“Haunting Realities of War Challenge Army Instructor’s Message”

By Andrew Gorby, CCW Staff and Military CO.

“Soldiers of Conscience,” produced and directed by Gary Weimberg and Catherine Ryan, is a thought-provoking and open-ended examination of the power of a soldier’s conscience to say no to war. There is no frenzied forced-feeding of “right or wrong” or “moral or immoral” as the filmmakers challenge the viewer to step beyond their self-evident truths. This isn’t another self-serving rant filled with cranes, peace buttons, and angry Bush-bashing protestors. It is an unbiased look at soldiers who sincerely believe that the killing of war is at times morally justifiable, juxtaposed with those whose consciences have forced them to set down their weapons and answer to a higher calling for peace.

The documentary is propelled by a West Point philosophy instructor, Major Peter Kilner. A former infantry commander whose experience with war and killing comes from his discussion with soldiers who have experienced both, Kilner hypothesizes that soldiers struggle with their consciences because the military fails to teach them that it is moral to kill.
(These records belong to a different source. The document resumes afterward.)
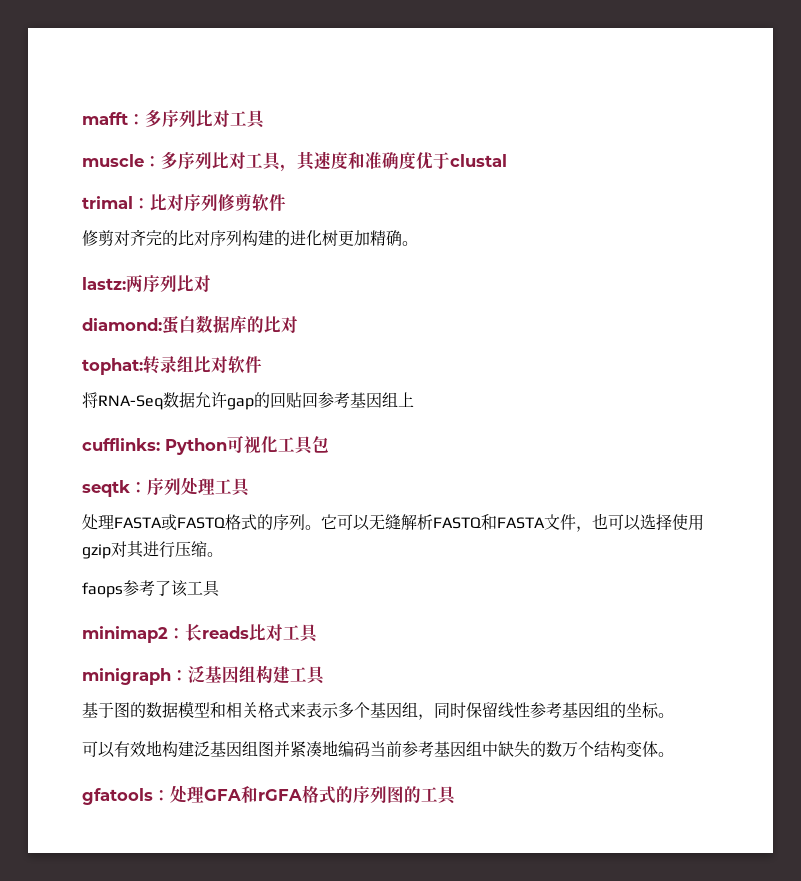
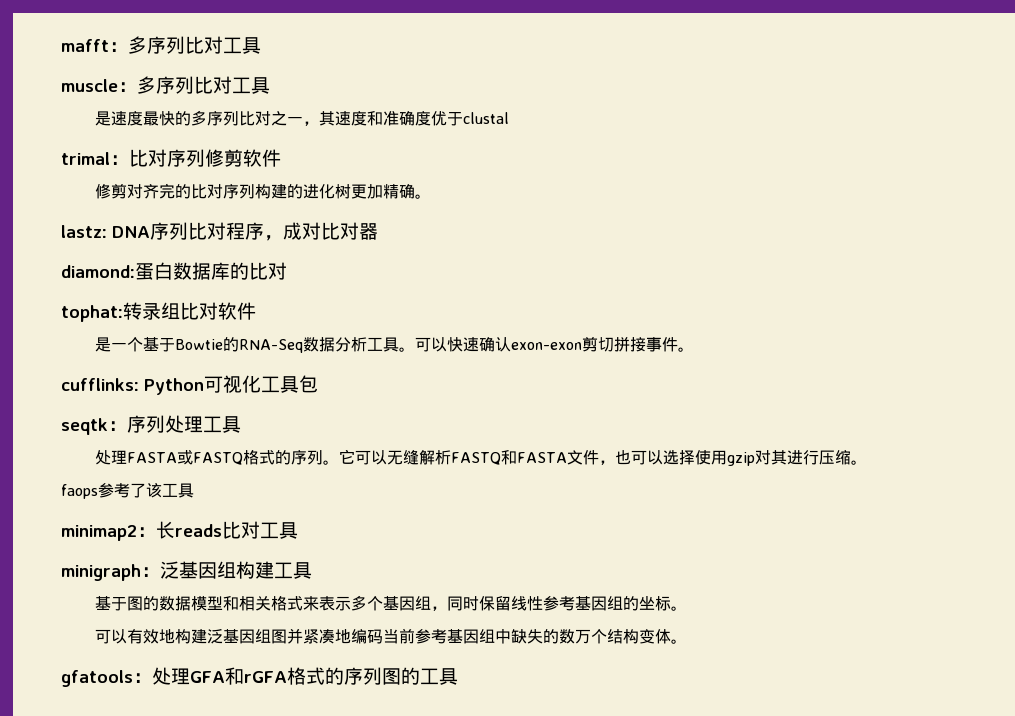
(282, 161) none -> [94,110,303,126] // 是速度最快的多序列比对之一
[126,274,211,293] 两序列比对 -> [112,222,378,241] DNA序列比对程序，成对比对器
[82,392,414,410] 将RNA-Seq数据允许gap的回贴回参考基因组上 -> [94,337,694,353] 是一个基于Bowtie的RNA-Seq数据分析工具。可以快速确认exon-exon剪切拼接事件。

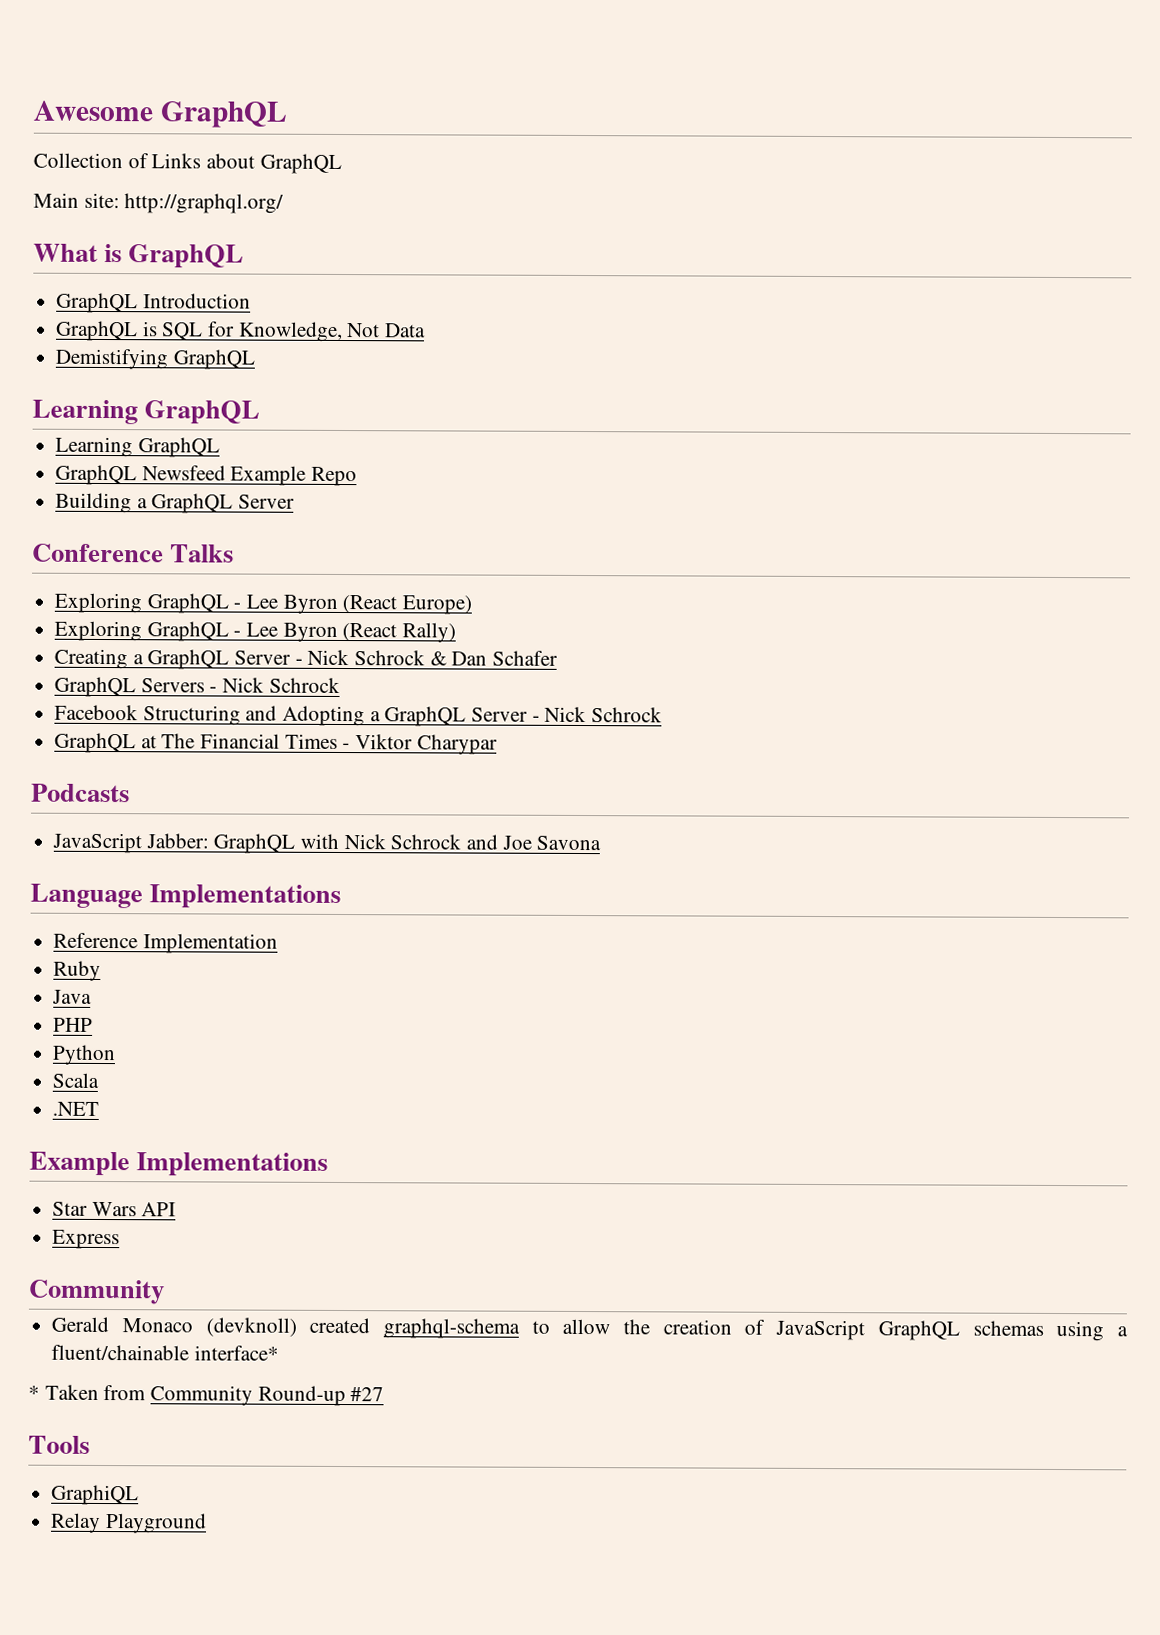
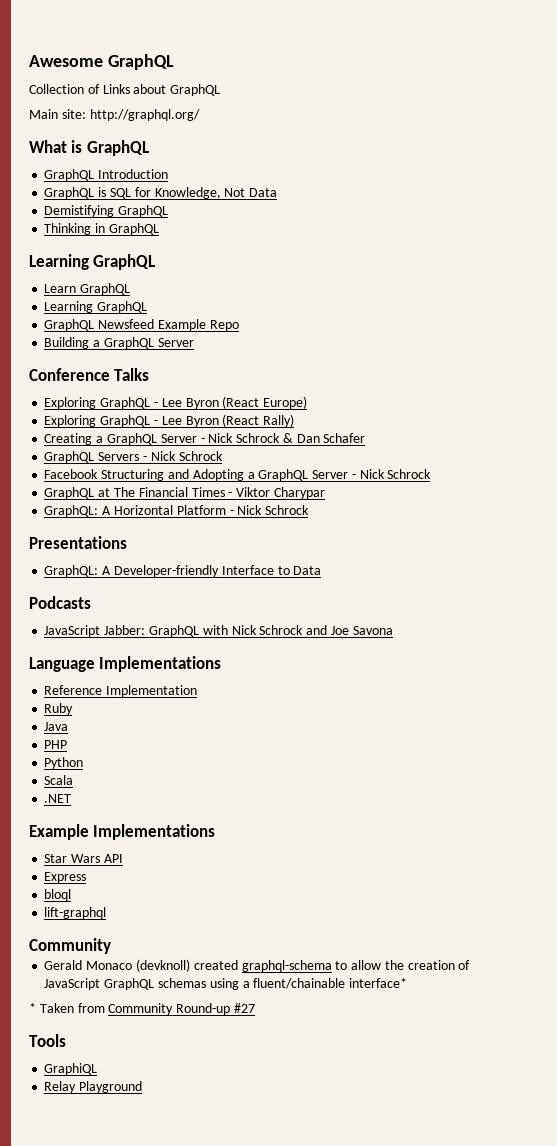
[32,399,261,425] // Learning GraphQL -> [44,223,159,235] [29,254,156,270] [44,283,131,295] // Thinking in GraphQL // Learning GraphQL // Learn GraphQL
(498, 744) none -> [44,505,310,517] [29,536,127,549] [44,565,322,577] // GraphQL: A Horizontal Platform - Nick Schrock // Presentations // GraphQL: A Developer-friendly Interface to Data
(121, 1239) none -> [44,889,72,901] [44,907,107,919] // bloql // lift-graphql

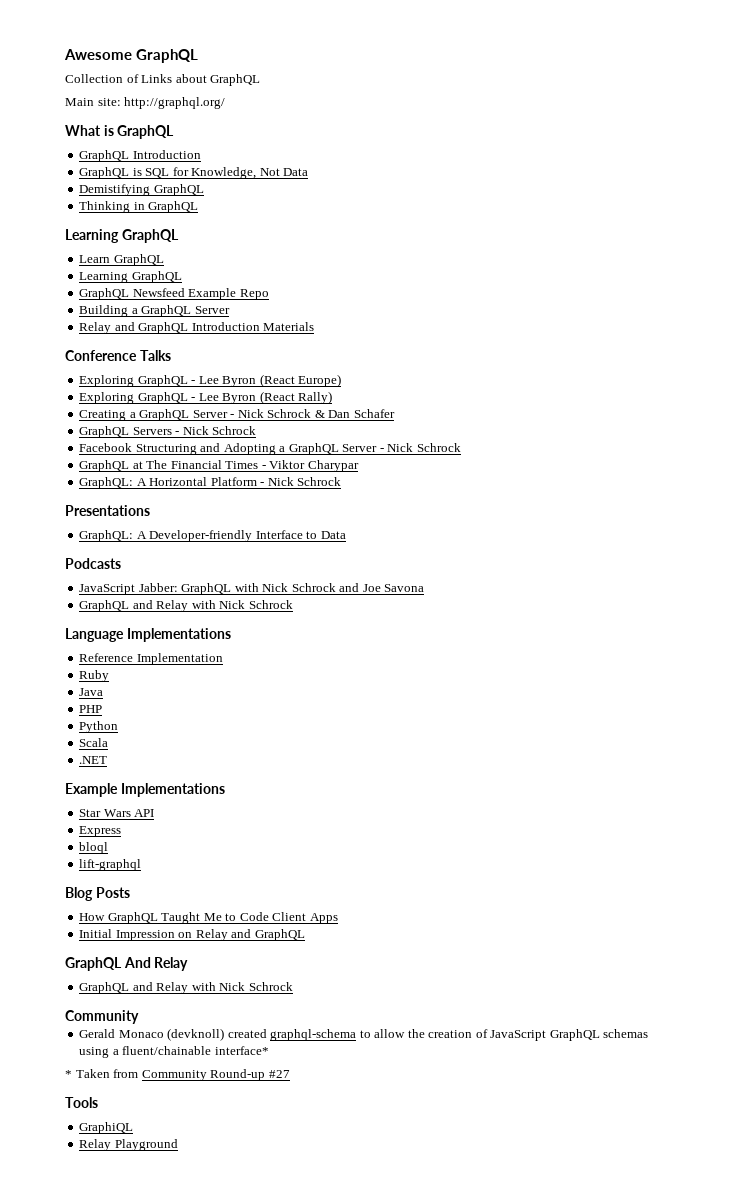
(194, 342) none -> [79,322,315,334] // Relay and GraphQL Introduction Materials
(393, 630) none -> [79,600,293,612] // GraphQL and Relay with Nick Schrock
(107, 913) none -> [65,887,130,901] [79,912,338,924] [79,929,305,941] [65,957,189,971] [79,982,293,994] // Blog Posts // How GraphQL Taught Me to Code Client Apps // Initial Impression on Relay and GraphQL // GraphQL And Relay // GraphQL and Relay with Nick Schrock

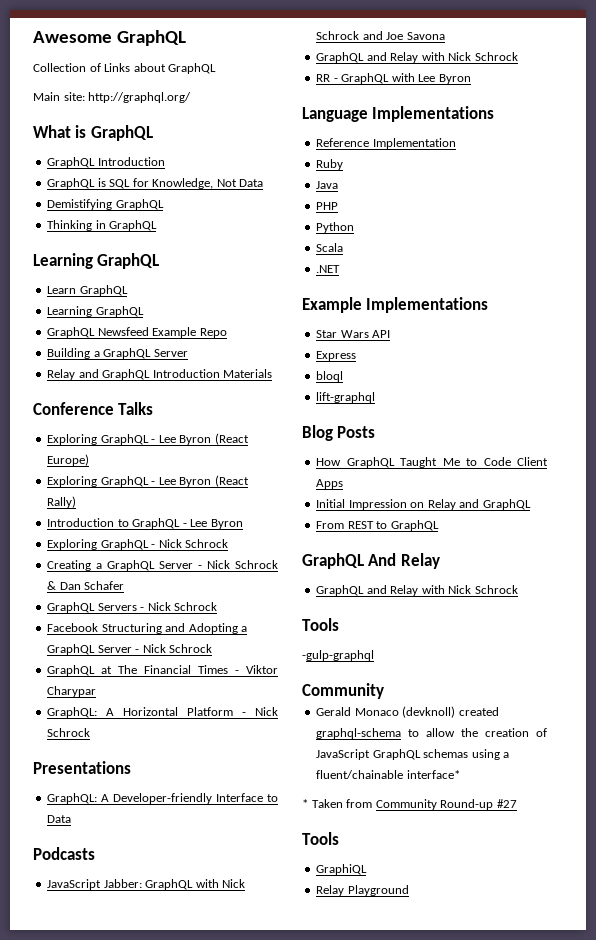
(333, 397) none -> [47,518,243,529] [47,539,229,550] // Introduction to GraphQL - Lee Byron // Exploring GraphQL - Nick Schrock
(293, 604) none -> [316,73,471,84] // RR - GraphQL with Lee Byron
(305, 935) none -> [316,520,439,531] // From REST to GraphQL
(293, 986) none -> [302,618,339,631] [302,650,374,661] // Tools // -gulp-graphql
His hypothesis is not undermined by an intellectual treatise on pacifism or by divisive and misinformed rhetoric, but by the faces and stories of those who have killed and interrogated; both those who can justify their actions as necessary and those who cannot.

This haunting documentary captures the experience of soldiers. It tells the story of their struggles with duty and conscience through both spoken words and images of destruction in Iraq that, at times, speak more eloquently than any conscientious objector or soldier. The words of four military COs—Camilo Mejia, Kevin Benderman, Aidan Delgado, and Joshua Casteel— serve as a powerful testimony to humanity’s willpower to say no to the violence and killing of war. The pained looks and voices of those who have killed and are willing to kill again remind the viewer that the scars of war are deeper than most of the American public, both those within the military and those who are not, are willing to admit.

Gary Weimberg and Catherine Ryan have succeeded in producing a work that captures the reality of war for both soldiers and the civilians caught up in it. It is not another documentary with a political or ideological agenda telling the viewer what to think and feel. Although it is impossible, whether peace advocate or a believer in war, to walk away from this documentary and not think and feel that war is a tragedy for all involved.